定年退職後登山を趣味にするのは危険
少し前から定年退職後に登山を趣味にする人が増えています。近くの低山の登山なら体力造りに役立ち、持て余す時間を消費するには良い趣味だと言えます。しかし、低山に登れば次はそれより高い山となるわけで、知らず知らずのうちに日本百名山のような山に上り始めることになります。山も1000mを超えるとかなり危険な場所が出てきます。ちょっと気を抜いたら滑落して大怪我を負ったり、運悪く死亡することも起きます。5月の10連休中にも北アルプスでは10名近い登山者が死亡したのではないでしょうか。その中には高齢者も見られます。
定年後登山を始めると、登山をするごとに体力が付いて来たことが分かり、もっと上級の山を目指すようになります。最初は崖に面した側は歩かないとか、狭い道の場合には広い場所で待って離合するとか安全の基本を守るのですが、魔が差す瞬間があってその基本を守らない時があり、それで命を落とすことが多いと思います。私も50代後半から山登りを初め、最初は近くの飯盛山(384m)から始め次は油山(597m)、そして宝満山(829m)、背振山(1,054m)と近くの山を登り、その後九重連山(最高峰は1791m中岳)へと歩を進めました。九重連山では大船山から下山する際に人1人しか通れない崖に面した傾斜のきつい登山道で、先を急いで崖側のわずかなスペースに身を寄せ、登りの登山者と離合しようとしてバランスを崩し、垂直な崖下(30m)に転落しそうになりました。その際は、真ん前に居た女性の登山客がステッキを出してくれたため転落を免れましたが、今でもあの時転落死していてもおかしくなかったと思い出します。その後は登山の前には安全の基本事項を復唱し、それを厳守するように心掛けましたが、やはりヒヤッとする場面は何回かありました。登山での死亡な自己責任であり、報道されないものも多数あり、実際の死亡者は報道されている数より相当多いと思われます。

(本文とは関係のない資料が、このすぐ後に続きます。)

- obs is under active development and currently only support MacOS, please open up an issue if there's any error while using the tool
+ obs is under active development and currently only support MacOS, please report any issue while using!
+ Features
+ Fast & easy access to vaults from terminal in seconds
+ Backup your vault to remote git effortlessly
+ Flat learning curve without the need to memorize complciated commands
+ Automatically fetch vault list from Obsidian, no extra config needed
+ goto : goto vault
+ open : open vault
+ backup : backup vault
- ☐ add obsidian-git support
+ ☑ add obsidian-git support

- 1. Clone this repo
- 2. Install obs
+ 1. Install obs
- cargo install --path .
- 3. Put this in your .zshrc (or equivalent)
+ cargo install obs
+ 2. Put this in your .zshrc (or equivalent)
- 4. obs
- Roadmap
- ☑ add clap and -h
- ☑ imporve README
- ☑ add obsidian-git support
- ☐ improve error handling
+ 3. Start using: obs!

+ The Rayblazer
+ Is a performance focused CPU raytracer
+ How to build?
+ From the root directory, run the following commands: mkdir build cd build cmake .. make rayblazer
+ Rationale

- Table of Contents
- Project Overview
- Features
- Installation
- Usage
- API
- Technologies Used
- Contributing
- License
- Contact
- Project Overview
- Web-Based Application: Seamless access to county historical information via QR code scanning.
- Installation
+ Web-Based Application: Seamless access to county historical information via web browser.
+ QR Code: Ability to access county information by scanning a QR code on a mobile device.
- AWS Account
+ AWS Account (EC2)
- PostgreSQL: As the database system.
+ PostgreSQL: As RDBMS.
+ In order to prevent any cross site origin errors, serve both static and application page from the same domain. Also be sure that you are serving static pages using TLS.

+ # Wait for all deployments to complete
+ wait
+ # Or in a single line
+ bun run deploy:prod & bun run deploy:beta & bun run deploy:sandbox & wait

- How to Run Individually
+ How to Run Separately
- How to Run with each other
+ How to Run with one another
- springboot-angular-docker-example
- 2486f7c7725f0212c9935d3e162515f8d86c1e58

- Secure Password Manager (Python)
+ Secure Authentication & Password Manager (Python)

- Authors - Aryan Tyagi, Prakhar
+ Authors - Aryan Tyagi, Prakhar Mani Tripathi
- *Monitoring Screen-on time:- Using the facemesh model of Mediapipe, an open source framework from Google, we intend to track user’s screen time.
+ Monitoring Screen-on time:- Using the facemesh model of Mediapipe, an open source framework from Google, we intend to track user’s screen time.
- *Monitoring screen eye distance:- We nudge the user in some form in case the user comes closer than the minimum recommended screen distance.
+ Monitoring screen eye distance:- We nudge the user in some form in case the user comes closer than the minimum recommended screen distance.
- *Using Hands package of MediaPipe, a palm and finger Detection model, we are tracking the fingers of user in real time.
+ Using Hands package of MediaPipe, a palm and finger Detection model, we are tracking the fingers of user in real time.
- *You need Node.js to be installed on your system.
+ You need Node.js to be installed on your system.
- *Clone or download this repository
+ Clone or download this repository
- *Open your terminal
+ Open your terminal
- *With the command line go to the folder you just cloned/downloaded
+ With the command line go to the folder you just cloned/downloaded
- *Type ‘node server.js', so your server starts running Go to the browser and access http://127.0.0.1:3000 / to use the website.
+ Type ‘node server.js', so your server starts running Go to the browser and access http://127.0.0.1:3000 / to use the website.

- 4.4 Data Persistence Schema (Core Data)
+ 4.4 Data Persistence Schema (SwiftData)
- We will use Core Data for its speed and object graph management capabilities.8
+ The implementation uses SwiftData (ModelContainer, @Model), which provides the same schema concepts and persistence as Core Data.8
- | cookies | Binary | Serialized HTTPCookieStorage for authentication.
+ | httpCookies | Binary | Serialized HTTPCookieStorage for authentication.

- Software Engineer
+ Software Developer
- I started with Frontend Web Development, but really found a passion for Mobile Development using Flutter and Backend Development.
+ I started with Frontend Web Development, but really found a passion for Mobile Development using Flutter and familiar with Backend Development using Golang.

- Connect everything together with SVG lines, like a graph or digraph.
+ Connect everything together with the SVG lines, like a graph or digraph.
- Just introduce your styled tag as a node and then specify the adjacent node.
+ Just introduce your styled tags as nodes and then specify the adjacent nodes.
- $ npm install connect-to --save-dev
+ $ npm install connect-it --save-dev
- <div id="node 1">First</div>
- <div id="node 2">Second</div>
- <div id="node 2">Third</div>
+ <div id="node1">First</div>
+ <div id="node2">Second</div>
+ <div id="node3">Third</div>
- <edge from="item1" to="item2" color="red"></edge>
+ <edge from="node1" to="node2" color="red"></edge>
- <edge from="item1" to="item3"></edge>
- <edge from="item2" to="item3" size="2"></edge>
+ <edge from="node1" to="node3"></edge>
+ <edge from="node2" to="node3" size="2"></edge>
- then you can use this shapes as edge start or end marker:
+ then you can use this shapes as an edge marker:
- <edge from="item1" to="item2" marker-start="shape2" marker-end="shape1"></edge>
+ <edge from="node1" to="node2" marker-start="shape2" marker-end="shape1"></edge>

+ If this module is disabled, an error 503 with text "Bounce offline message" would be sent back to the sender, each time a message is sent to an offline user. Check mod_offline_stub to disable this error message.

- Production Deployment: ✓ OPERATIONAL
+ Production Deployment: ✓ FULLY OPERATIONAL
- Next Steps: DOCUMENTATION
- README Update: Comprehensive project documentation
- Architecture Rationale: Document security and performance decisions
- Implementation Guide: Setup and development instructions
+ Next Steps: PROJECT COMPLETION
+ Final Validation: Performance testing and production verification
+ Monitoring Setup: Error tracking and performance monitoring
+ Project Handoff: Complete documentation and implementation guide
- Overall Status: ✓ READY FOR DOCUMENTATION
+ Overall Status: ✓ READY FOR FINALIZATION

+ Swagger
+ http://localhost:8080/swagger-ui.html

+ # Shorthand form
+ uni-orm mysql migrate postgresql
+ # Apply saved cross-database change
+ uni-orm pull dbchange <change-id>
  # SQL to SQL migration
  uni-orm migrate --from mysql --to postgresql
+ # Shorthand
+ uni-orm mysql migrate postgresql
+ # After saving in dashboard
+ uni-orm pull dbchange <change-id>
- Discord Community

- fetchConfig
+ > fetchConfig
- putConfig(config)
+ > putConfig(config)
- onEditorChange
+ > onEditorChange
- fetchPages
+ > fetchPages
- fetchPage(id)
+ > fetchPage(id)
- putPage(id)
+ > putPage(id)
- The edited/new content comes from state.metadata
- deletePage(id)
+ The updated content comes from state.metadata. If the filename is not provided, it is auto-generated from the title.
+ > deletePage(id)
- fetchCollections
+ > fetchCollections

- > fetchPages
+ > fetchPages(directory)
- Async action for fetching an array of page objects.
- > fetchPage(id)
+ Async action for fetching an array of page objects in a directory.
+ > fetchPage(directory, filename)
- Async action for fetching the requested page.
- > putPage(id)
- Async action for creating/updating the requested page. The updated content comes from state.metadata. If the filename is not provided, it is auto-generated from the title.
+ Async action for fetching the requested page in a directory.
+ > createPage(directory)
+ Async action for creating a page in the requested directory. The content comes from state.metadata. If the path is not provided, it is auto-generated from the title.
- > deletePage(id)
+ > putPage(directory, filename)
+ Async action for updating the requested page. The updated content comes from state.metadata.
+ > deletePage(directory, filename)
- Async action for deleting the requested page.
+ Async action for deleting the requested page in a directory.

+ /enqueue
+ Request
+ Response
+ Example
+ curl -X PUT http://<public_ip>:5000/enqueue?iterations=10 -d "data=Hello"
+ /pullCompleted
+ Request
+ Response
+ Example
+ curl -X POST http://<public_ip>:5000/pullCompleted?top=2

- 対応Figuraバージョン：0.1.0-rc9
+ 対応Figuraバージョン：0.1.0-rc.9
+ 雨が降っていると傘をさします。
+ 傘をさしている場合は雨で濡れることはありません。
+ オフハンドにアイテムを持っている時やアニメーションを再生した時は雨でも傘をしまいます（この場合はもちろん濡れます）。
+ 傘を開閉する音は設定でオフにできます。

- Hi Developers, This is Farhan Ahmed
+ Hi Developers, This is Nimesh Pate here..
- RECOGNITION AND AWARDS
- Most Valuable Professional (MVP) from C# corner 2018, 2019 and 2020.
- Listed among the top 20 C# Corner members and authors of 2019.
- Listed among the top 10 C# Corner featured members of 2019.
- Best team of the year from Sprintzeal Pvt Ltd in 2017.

これから分かるように、定年退職後の登山は危険を伴うものであり、あまり良い趣味ではないと思います。それよりも整備されたトレッキングや歴史街道歩き、街歩きの方が危険がなく、健康的です。これからはこちらが盛んになるのではないでしょうか。尚、70歳を過ぎたら登山は止めた方がよいと思います。体に負荷をかけても大丈夫な健康年齢は70歳までです。
私の登山歴は、九重連山から小さい頃からの夢だった富士山に登って、そこで終止符を打ちました。富士山登山では、一緒に行った友人が8合目の山小屋(3,200m)でビールを飲みこむら返りを起こしたため、頂上へは登れませんでした。何かあった場合に備えて一緒に行ってもらったので、行動を共にするのは当然であり、残念と言う気持ちは全くありませんでした。山では何が起こるか分からず、単独登山は危険だとつくづく思いました。登山を止めて見ると、あんなきついもんよくやっていたなという感じです。